(Supplied data begins)

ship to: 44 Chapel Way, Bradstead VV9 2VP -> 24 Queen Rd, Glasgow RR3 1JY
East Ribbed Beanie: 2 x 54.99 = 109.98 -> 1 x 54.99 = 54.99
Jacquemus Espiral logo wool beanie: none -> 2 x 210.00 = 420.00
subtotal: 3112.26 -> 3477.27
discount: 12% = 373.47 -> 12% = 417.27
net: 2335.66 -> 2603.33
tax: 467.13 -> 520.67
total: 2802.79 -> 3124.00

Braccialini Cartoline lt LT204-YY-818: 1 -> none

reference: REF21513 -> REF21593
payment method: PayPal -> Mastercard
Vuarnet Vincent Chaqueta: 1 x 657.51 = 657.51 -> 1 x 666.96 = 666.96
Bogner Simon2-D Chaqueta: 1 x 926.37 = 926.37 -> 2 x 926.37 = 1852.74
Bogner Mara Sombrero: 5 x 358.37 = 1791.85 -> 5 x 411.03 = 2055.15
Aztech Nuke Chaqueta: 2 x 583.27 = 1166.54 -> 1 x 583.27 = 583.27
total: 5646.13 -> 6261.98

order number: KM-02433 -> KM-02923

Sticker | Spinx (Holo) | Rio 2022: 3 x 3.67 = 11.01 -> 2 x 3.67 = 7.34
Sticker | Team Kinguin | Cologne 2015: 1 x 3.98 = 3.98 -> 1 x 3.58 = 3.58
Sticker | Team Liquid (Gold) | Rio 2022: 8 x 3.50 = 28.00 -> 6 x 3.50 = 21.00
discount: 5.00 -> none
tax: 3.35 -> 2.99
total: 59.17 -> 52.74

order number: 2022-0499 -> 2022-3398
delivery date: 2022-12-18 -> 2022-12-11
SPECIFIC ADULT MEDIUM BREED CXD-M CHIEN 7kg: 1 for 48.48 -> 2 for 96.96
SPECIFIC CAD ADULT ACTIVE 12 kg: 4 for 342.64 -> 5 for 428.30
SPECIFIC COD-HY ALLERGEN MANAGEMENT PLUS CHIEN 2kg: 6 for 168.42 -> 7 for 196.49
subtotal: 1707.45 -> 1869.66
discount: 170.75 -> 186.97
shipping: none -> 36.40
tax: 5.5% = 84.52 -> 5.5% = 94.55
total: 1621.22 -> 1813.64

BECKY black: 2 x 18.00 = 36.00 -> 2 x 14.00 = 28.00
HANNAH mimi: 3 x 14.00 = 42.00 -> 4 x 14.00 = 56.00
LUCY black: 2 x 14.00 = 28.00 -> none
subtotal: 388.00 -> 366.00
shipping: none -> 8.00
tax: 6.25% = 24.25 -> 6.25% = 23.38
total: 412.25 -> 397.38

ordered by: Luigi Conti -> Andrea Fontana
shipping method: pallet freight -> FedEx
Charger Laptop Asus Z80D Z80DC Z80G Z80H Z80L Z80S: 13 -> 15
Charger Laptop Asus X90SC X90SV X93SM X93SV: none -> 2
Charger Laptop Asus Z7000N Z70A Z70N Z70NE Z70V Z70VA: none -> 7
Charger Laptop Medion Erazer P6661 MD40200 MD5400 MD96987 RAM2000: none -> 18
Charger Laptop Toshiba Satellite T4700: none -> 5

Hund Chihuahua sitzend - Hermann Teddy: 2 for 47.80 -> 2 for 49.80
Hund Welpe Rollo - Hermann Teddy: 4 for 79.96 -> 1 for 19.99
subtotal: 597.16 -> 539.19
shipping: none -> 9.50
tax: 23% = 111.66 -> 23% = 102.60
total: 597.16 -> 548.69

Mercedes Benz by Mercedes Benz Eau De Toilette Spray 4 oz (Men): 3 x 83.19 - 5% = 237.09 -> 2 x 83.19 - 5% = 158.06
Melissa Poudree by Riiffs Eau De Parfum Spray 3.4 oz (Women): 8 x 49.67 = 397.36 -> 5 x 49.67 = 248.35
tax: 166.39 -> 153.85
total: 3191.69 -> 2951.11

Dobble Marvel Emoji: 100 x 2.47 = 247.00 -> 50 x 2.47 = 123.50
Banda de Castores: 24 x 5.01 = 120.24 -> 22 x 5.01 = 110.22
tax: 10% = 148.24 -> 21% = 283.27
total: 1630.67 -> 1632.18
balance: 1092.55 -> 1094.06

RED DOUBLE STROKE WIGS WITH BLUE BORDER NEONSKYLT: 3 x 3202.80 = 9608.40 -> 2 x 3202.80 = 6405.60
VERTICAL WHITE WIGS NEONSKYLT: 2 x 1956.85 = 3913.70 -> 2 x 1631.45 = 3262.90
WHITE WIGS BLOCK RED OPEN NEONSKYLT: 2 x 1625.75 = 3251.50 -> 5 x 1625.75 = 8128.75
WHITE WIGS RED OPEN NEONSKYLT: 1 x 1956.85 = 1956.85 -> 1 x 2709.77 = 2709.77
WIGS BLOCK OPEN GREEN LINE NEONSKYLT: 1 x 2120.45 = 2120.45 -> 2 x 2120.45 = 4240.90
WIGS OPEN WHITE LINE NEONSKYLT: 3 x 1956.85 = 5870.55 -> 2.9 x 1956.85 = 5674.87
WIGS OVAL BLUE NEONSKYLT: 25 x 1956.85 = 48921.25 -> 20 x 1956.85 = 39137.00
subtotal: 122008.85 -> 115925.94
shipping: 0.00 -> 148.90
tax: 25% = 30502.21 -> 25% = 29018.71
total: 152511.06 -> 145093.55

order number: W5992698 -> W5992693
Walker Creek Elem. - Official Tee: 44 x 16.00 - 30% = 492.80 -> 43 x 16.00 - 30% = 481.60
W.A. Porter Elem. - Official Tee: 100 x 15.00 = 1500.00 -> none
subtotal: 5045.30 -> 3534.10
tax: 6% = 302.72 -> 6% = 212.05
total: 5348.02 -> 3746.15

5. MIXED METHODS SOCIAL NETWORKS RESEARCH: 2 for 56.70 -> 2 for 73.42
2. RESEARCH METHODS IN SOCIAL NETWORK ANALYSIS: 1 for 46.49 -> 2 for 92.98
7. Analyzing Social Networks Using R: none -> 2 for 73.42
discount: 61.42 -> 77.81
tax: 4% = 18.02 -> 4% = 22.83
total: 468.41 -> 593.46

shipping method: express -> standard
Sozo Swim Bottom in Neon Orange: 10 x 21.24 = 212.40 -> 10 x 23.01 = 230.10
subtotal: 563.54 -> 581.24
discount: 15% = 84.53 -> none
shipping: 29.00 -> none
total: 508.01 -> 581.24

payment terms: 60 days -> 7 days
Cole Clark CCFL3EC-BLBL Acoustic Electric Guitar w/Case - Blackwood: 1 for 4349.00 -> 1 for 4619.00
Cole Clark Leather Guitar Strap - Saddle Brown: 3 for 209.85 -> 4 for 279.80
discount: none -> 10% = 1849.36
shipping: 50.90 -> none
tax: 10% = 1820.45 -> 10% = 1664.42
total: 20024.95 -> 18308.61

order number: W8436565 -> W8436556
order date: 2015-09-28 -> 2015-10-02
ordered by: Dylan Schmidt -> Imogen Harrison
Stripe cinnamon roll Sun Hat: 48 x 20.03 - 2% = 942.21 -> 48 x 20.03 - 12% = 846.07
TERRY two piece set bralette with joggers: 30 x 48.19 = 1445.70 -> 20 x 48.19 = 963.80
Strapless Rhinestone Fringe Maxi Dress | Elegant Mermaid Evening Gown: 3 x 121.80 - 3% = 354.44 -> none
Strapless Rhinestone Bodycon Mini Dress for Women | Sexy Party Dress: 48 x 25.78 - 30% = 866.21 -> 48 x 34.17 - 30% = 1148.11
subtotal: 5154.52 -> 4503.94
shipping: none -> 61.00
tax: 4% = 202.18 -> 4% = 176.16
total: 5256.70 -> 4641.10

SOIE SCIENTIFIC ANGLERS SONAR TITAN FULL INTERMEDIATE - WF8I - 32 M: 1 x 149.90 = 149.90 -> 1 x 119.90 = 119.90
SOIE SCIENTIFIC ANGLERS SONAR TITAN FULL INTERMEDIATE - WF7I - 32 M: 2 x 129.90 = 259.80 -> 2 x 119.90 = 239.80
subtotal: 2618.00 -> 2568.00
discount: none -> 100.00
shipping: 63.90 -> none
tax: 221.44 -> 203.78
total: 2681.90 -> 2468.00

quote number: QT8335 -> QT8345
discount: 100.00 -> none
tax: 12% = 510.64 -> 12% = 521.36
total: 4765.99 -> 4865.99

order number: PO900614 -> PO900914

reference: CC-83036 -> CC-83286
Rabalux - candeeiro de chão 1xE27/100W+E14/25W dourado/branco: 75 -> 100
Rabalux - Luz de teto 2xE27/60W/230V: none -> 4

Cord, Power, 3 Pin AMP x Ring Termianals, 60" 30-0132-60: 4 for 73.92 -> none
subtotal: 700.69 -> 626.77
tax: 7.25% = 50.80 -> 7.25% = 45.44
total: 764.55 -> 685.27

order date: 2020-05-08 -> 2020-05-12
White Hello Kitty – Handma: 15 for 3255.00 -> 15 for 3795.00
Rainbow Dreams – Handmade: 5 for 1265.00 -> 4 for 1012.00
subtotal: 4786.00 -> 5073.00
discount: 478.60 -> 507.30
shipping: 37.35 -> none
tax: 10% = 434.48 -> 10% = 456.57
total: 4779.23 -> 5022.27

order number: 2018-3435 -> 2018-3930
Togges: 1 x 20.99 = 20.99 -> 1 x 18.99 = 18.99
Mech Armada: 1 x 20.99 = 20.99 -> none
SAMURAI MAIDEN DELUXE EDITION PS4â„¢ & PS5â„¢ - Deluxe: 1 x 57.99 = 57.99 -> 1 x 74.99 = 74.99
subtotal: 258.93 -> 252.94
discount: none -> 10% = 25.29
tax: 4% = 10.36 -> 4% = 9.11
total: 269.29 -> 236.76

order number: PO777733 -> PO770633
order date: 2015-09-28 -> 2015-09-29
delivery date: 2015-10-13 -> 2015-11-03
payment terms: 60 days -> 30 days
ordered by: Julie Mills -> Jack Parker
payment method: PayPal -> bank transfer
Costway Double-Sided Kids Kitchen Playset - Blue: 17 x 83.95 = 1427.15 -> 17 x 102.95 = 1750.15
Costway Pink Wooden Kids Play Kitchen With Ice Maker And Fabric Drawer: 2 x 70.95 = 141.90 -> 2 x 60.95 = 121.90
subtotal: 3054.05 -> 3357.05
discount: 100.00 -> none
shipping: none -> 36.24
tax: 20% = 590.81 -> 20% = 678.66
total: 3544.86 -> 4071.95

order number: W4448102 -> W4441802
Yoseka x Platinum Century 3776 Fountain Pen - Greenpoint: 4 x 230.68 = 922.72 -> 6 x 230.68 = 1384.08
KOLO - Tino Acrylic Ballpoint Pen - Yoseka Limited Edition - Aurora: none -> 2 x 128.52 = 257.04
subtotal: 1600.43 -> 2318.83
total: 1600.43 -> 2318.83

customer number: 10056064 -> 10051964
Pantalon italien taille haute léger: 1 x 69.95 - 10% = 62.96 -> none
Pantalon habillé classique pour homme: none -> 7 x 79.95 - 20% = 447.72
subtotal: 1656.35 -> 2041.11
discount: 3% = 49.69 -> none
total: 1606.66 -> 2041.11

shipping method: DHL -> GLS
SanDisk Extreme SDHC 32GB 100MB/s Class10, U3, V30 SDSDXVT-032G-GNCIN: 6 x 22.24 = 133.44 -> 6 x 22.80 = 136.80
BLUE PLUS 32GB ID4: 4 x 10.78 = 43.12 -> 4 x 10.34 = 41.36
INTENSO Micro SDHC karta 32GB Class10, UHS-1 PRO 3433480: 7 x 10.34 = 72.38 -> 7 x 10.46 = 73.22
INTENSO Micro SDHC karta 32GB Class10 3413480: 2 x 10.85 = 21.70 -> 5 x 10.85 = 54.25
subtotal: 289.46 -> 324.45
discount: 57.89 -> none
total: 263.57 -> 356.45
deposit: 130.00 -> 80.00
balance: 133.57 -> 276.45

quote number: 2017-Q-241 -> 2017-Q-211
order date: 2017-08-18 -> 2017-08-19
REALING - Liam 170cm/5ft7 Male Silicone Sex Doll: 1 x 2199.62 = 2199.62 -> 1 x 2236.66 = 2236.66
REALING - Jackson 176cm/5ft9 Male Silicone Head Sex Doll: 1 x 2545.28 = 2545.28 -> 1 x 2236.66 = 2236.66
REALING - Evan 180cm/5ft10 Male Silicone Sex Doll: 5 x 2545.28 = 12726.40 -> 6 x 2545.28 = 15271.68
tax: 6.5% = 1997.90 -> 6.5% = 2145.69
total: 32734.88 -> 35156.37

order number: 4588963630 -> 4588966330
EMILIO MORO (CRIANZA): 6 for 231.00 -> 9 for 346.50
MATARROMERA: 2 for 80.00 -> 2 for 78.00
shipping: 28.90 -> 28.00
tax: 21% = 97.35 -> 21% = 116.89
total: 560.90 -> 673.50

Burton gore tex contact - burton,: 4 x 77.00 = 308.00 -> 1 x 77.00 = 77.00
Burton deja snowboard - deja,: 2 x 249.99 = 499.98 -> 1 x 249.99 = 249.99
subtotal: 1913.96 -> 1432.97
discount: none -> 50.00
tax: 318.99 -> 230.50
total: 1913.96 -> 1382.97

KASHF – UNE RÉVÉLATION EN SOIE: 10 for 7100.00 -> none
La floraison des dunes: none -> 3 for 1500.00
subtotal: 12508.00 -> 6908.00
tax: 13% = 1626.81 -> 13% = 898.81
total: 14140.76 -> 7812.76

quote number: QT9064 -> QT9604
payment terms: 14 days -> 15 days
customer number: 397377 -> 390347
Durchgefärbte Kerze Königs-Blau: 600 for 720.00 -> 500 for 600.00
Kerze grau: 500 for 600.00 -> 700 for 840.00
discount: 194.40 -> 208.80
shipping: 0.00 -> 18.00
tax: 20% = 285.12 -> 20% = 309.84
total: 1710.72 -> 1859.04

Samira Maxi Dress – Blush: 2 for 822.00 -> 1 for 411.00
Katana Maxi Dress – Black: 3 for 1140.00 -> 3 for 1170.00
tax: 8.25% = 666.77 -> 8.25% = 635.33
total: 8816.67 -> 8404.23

(Supplied data ends)

(Work request) Once you have found every line above holding the word "payment", copy those lines.

(Expected output)
payment method: PayPal -> Mastercard
payment terms: 60 days -> 7 days
payment terms: 60 days -> 30 days
payment method: PayPal -> bank transfer
payment terms: 14 days -> 15 days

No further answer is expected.